BEGIN Data extracts

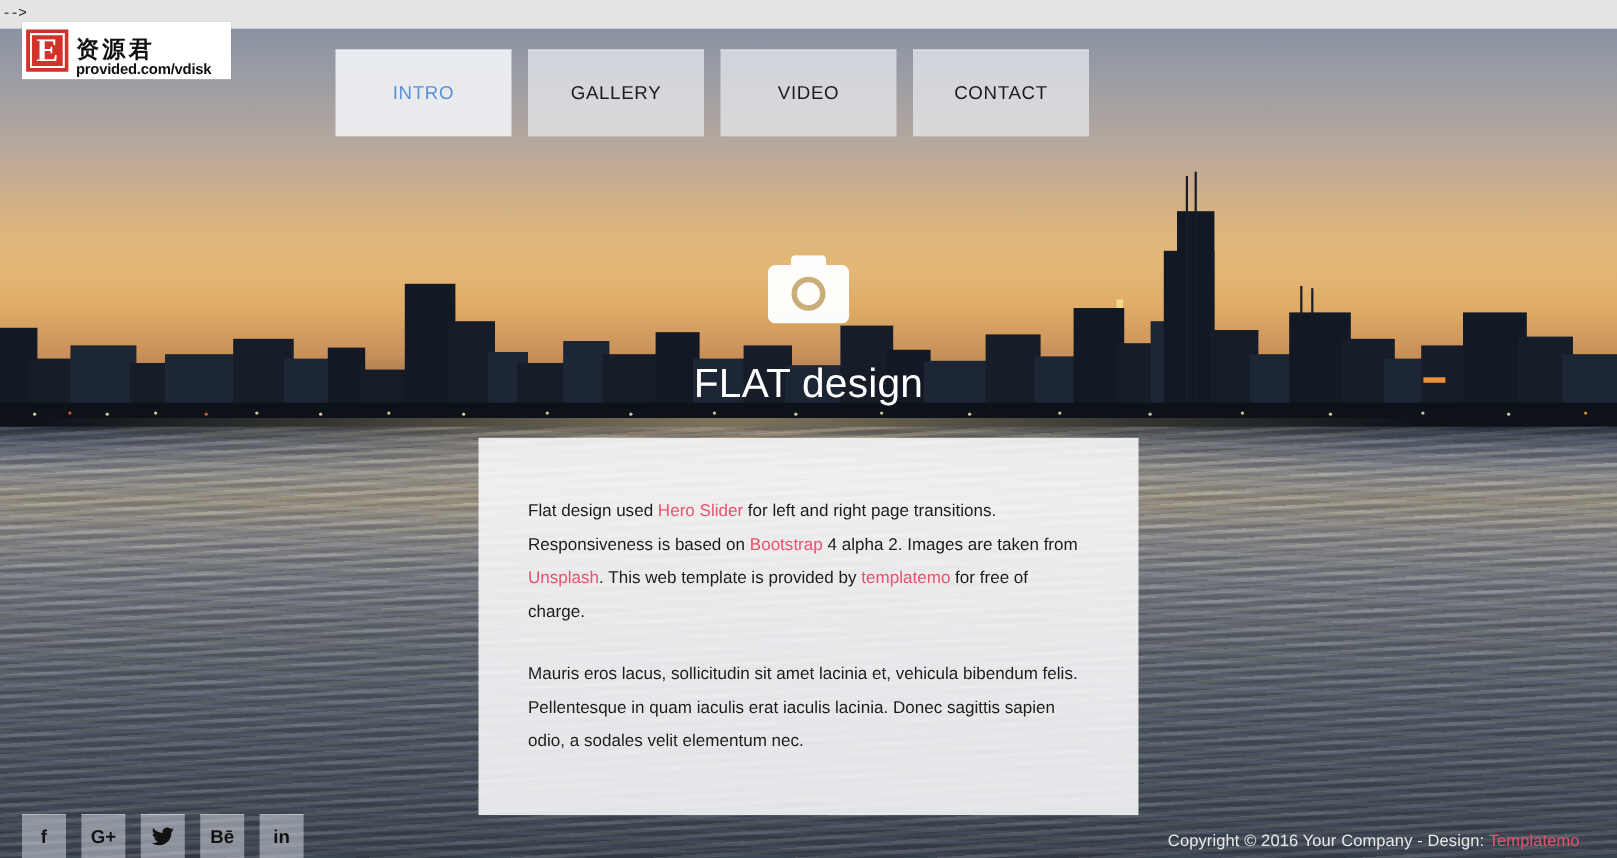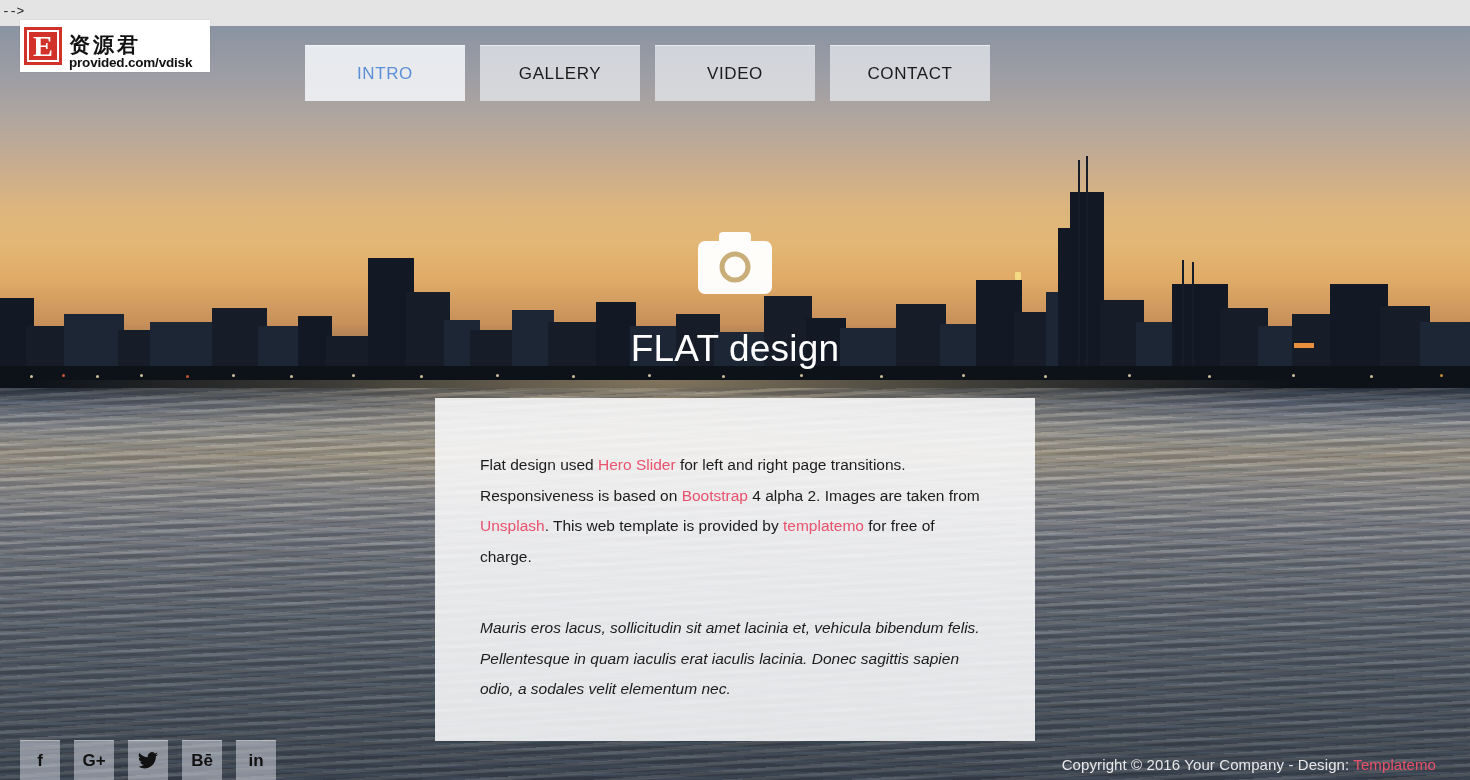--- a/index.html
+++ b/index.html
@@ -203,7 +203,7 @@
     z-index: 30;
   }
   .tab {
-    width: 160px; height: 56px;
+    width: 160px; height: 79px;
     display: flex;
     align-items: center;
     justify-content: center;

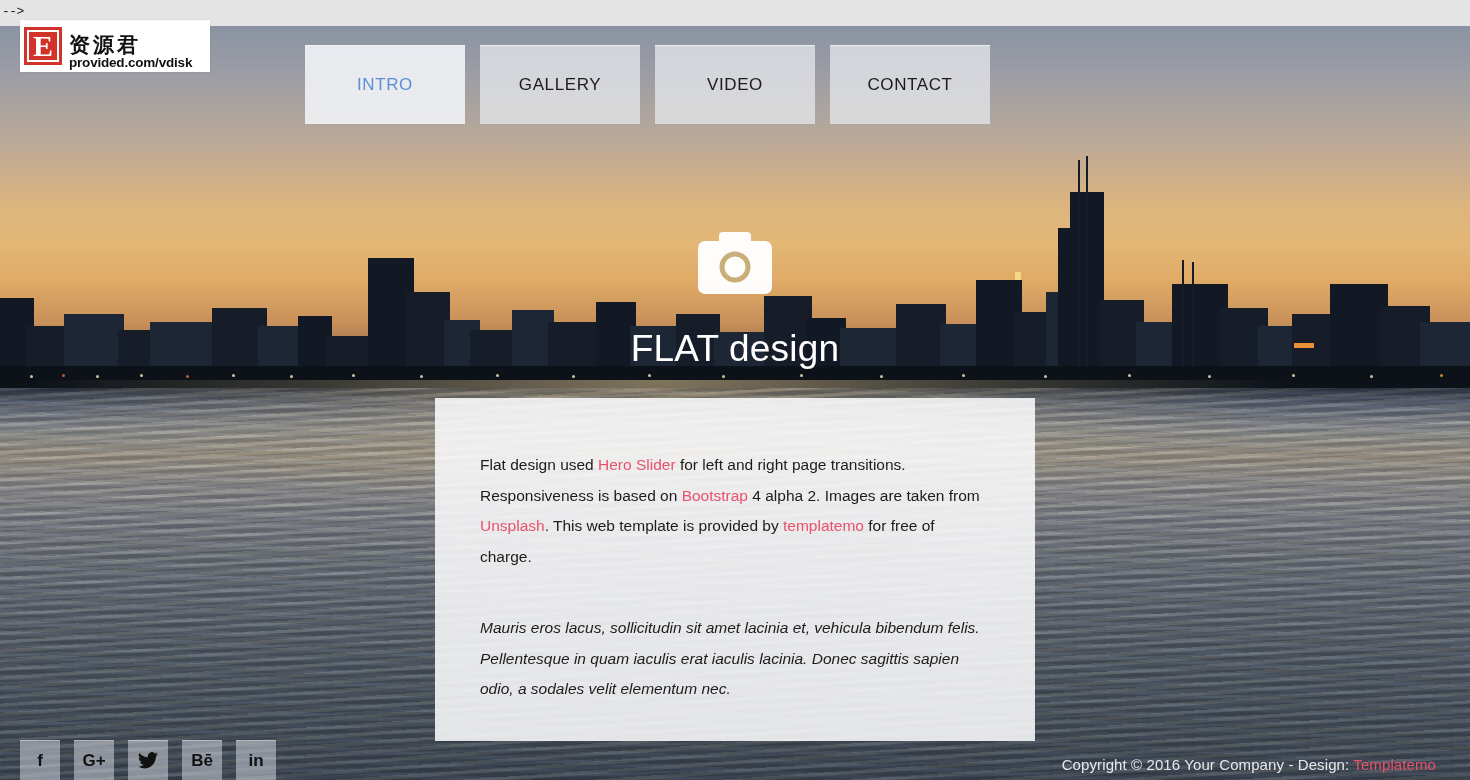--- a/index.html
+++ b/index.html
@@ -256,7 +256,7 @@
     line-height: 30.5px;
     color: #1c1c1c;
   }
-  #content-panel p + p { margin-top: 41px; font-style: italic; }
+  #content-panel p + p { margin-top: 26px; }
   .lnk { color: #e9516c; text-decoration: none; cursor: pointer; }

END Data extracts
BEGIN Data extracts

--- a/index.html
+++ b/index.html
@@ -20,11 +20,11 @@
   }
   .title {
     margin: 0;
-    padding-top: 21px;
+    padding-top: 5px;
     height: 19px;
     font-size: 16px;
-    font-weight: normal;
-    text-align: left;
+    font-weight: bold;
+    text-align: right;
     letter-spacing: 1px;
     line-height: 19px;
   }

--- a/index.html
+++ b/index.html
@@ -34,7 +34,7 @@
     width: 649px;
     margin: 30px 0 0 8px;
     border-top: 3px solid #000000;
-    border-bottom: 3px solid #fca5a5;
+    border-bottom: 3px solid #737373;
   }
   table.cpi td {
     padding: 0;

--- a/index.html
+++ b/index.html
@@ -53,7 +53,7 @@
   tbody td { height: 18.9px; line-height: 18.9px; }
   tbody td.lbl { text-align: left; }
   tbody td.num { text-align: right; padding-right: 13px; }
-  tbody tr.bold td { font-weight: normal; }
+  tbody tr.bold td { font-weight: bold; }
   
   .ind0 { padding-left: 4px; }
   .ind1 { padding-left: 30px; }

END Data extracts

Goal of the exercise => Return only the stretch above from the line containing "justify-content: center;" through the line containing "#e9516c; text-decoration: none;", word for word and without pictures.

Response below =>
     justify-content: center;

--- a/index.html
+++ b/index.html
@@ -256,7 +256,7 @@
     line-height: 30.5px;
     color: #1c1c1c;
   }
-  #content-panel p + p { margin-top: 41px; font-style: italic; }
+  #content-panel p + p { margin-top: 26px; }
   .lnk { color: #e9516c; text-decoration: none; cursor: pointer; }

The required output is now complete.